Vue du Kibo depuis le sud en juin 2009. Le Kilimandjaro vu depuis le parc national d’La nature au café du commerce : Préjugés et lieux communs sur la faune et la flore PDF, Kenya.


Les serpents sont gluants, les renards sont en surpopulation, le lierre tue les arbres et la forêt doit être entretenue par l’homme pour ne pas « mourir » ! Toutes ces affirmations sont autant de lieux communs et de fausses allégations qui surgissent dans les conversations et font des dégâts considérables dans les mentalités. Voici un traité philosophique et engagé, plein d’humour quant à ces idées reçues sur la nature qui ont la vie dure. Non les chauves-souris ne sont pas irrésistiblement attirées par vos cheveux pour venir s’y emmêler ! Non les plantes envahissantes ne doivent pas être exterminées à tous prix ! Non les vieux arbres ne sont pas dangereux ! Dans une conversation engagée, l’auteur, comme au café du commerce, déconstruit pas à pas les idées saugrenues et pourtant persistantes sur une nature dont les hommes se méfient. Un guide où piocher quelques répliques bien senties pour vos prochaines discussions de comptoir !
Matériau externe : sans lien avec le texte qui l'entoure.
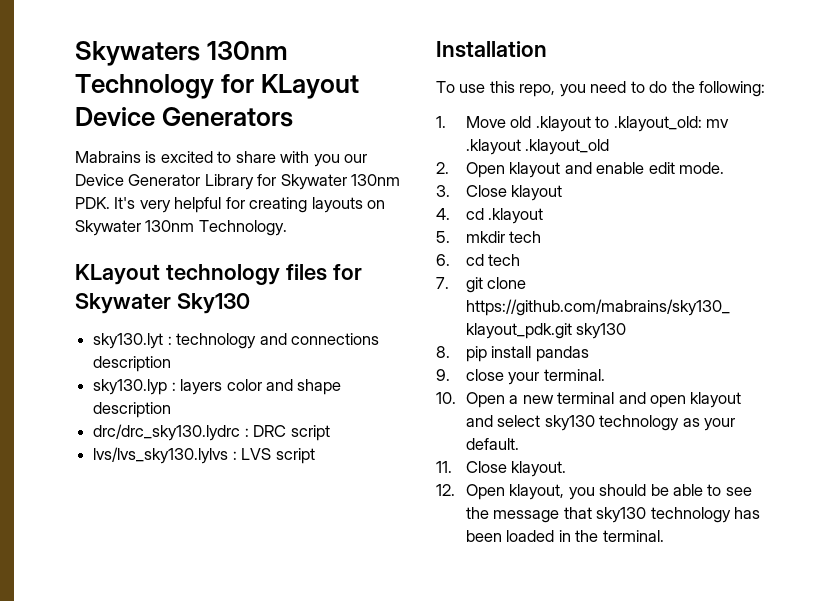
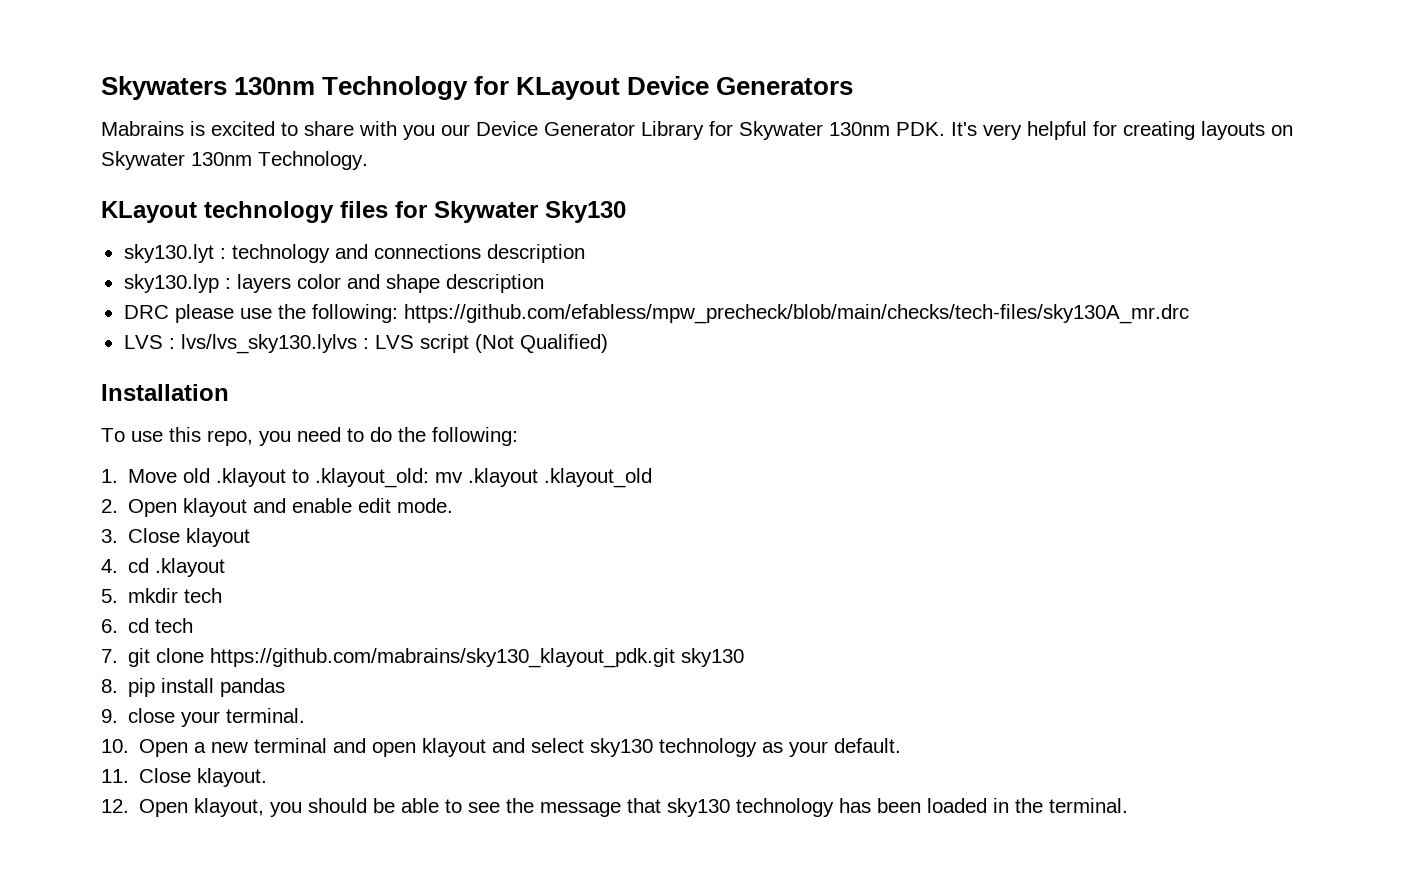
- drc/drc_sky130.lydrc : DRC script
- lvs/lvs_sky130.lylvs : LVS script
+ DRC please use the following: https://github.com/efabless/mpw_precheck/blob/main/checks/tech-files/sky130A_mr.drc
+ LVS : lvs/lvs_sky130.lylvs : LVS script (Not Qualified)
Depuis, le Kilimandjaro est devenu une montagne emblématique, évoquée ou représentée dans les arts et symbolisée sur de nombreux produits à vocation commerciale. Elle est très prisée par les milliers de randonneurs qui réalisent son ascension tout en profitant de la grande diversité de sa faune et de sa flore. Le nom utilisé pour désigner la montagne dans son ensemble est orthographié  Kilimandjaro  en français et Kilimanjaro en anglais. Joseph Thomson est le premier à supposer, en 1885, qu’il signifie  Montagne étincelante . Si le diminutif kilima signifie  colline ,  petite montagne , cette théorie n’explique pas pourquoi le mot mlima n’est pas utilisé pour désigner de manière moins impropre la  montagne  si ce n’est pour des raisons affectives ou par déformation. Afrique et donc un des sept sommets. Le mont Méru se trouve à 75 kilomètres au sud-ouest et le mont Kenya, deuxième sommet d’Afrique par l’altitude, à 300 kilomètres au nord.

La ville la plus proche, Moshi, est située en Tanzanie, au sud de la montagne, et constitue le principal point de départ de son ascension. Animation représentant le Kibo en trois dimensions. Image satellite légendée de la partie sommitale du Kibo. Le Kilimandjaro est un stratovolcan de forme globalement conique.

Il est composé de trois sommets principaux qui sont autant de volcans éteints : le Shira à l’ouest avec 3 962 mètres d’altitude, le Kibo avec 5 891,8 mètres d’altitude au centre et le Mawenzi avec 5 149 mètres d’altitude à l’est. Le pic principal, sur le bord méridional de sa caldeira externe, s’appelle pic Uhuru, les autres points remarquables du Kibo étant Inner Cone à 5 835 mètres d’altitude, Hans Meyer Point, Gilman’s Point, Leopard Point et Yohanas’ Notch, une brèche nommée en l’honneur du guide qui accompagna la première ascension de la montagne. Il est fortement érodé et a désormais l’apparence d’un dyke dont se détachent Hans Meyer Peak, Purtscheller Peak, South Peak et le Nordecke. Le Shira, duquel se détache Johnsell Point, est constitué par un demi-cratère égueulé dont il ne reste que les rebords sud et ouest. Vue aérienne du versant nord-ouest du Kibo avec les glaciers et la double caldeira sommitale en 2004. La calotte locale du Kilimandjaro est confinée au Kibo. Elle couvrait en 2003 une surface cumulée de 2 km2.

Aspect acéré caractéristique de la glace au sommet du Kilimandjaro. Celle-ci pourrait être liée à une évolution locale provoquée par la déforestation qui se traduit par un resserrement de la couverture végétale épaisse et une diminution de l’humidité atmosphérique. L’autre phénomène qui entraîne la diminution des glaciers est causé par l’absorption de chaleur au niveau de la roche volcanique sombre et sa diffusion à la base des glaciers. Carte géologique simplifiée de la vallée du grand rift et des principaux volcans associés. Au cours du Jurassique et du Crétacé, une érosion se met en place au niveau de la région correspondant à l’actuel Kilimandjaro. Les trois dernières ont formé les stratovolcans imbriqués qui constituent le Shira, le Kibo et le Mawenzi.